Health & Human Services

More States Employ Wellness Insurance Programs

Can incentives help state workers shed their unhealthy habits and cut health-care costs?
by | November 2011
 

Is your state’s workforce healthy? If it’s like Washington state’s -- and it most likely is -- the answer is no. And that is costing your state a lot of money in health-care costs.

It’s clear to everyone involved in health care that overweight, smoking, sedentary workers are more likely to develop chronic and costly diseases like diabetes, heart disease and cancer. That’s why many states are now embracing the private-sector model of encouraging, and in some cases offering, financial incentives to get employees to break unhealthy habits. By offering a wellness program, states hope to cut costs by helping workers shed pounds, kick tobacco habits and otherwise get in better shape.

Washington -- along with Nebraska, North Carolina, Oklahoma and a few others -- has a wellness component to its health insurance coverage. “Why does anyone purchase health insurance in the first place? So you have a healthy, productive workforce,” says Scott Pritchard, director of Employee Health and Productivity for Washington’s Division of Public Employee Benefits. Using $600,000 from a larger health-care reform bill signed into law about six years ago, his state started a pilot program that first assessed just how healthy its workforce was. It wasn’t -- to a frightening degree.

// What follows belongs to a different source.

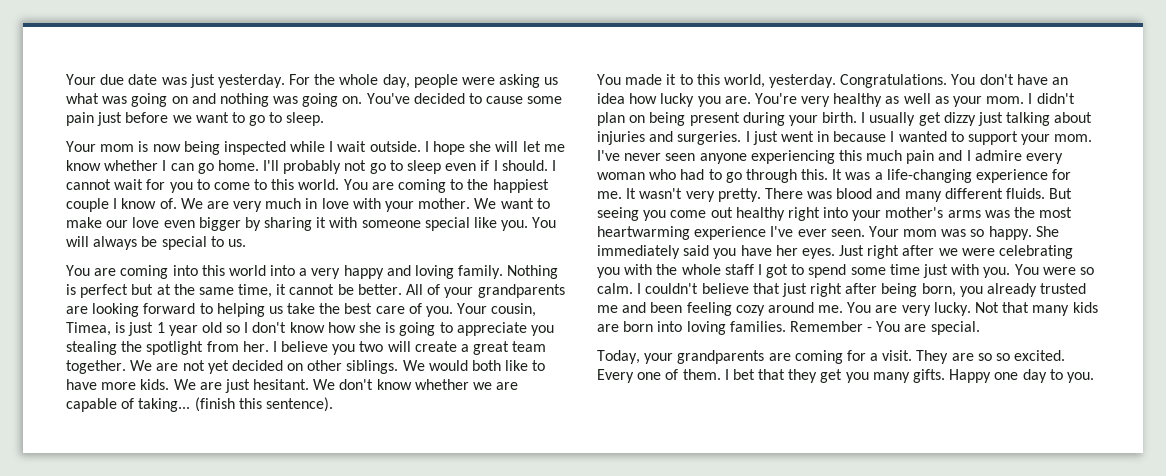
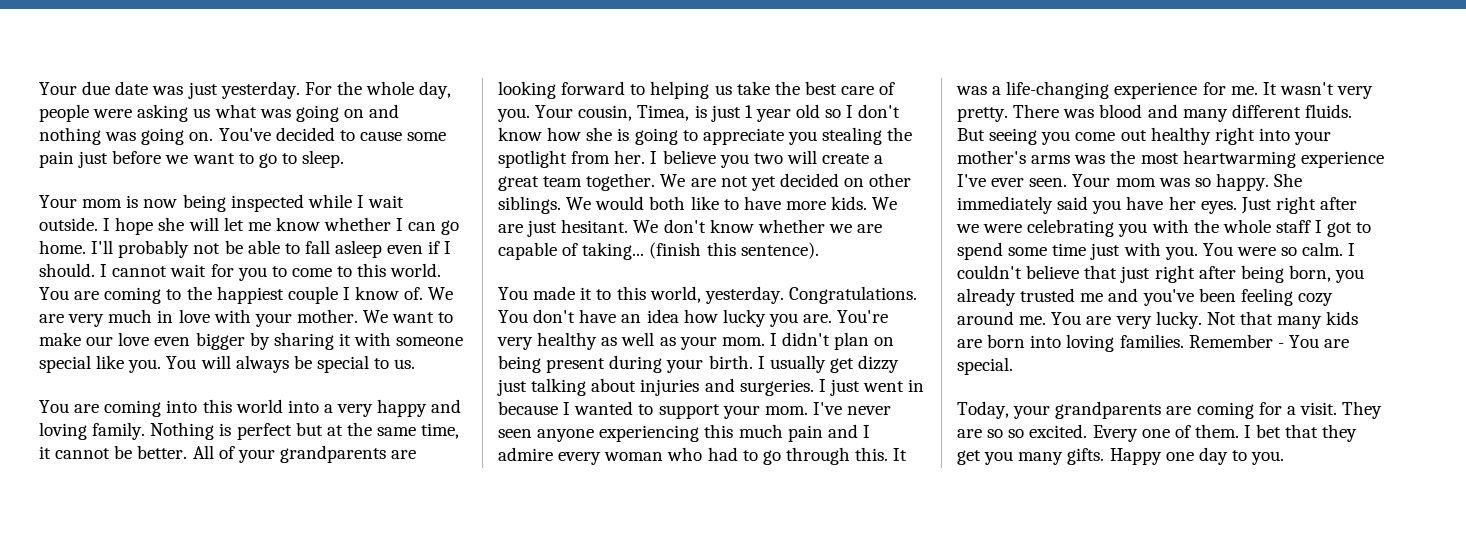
- I'll probably not go to sleep even if I should.
+ I'll probably not be able to fall asleep even if I should.
- I couldn't believe that just right after being born, you already trusted me and been feeling cozy around me.
+ I couldn't believe that just right after being born, you already trusted me and you've been feeling cozy around me.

Currently the state does not offer any inducements for joining Washington Wellness, which works with about 90 government organizations to set up their own internal wellness programs. “Incentives will be rolled out in 2013, which will be a mix of lower premiums and co-pays if you meet the requirements to stay in the plan,” says Pritchard, who is also the Washington Wellness program director. But even without incentives, about 30,000 state employees have already signed up. “The early adopters know this is a really good thing.”

Though it’s too early to tell if the program really saves money in health-care costs, it already has shown improved results in surveys on health-related work performance. Using a Work Limitations Questionnaire to measure the degree to which health problems interfere with specific aspects of job performance, Pritchard’s program found that the employee group participating in the wellness program showed a 24 percent improvement in the overall Work Limitations Questionnaire Productivity Loss score, compared with just a 5 percent improvement for those who did not participate.

Unlike Washington, Nebraska does offer incentives. In 2009, it became the first state to offer public employees a plan that packages a wellness program with lower premiums, says Carlos Castillo, director of the Nebraska Department of Administrative Services. Wellness options include 100 percent coverage for basic preventive screenings, along with lifestyle programs offered by an independent provider. About 30 percent of employees have enrolled, and research shows they already have started to eat better, smoke less, exercise more and feel less stressed or depressed. There also has been a 19 percent increase in the portion of people who went for preventive screenings.

“We have already seen about a 10 percent reduction in risk factors,” Castillo says, based on screenings for high blood pressure, blood sugar, tobacco use and activity level. Payback figures are now being calculated to see whether that translates into lower insurance costs for the state. But Castillo says he has “no doubt” that it does. “We are catching many conditions, like cancer, a lot earlier,” he says. “Those lead to huge cost savings.”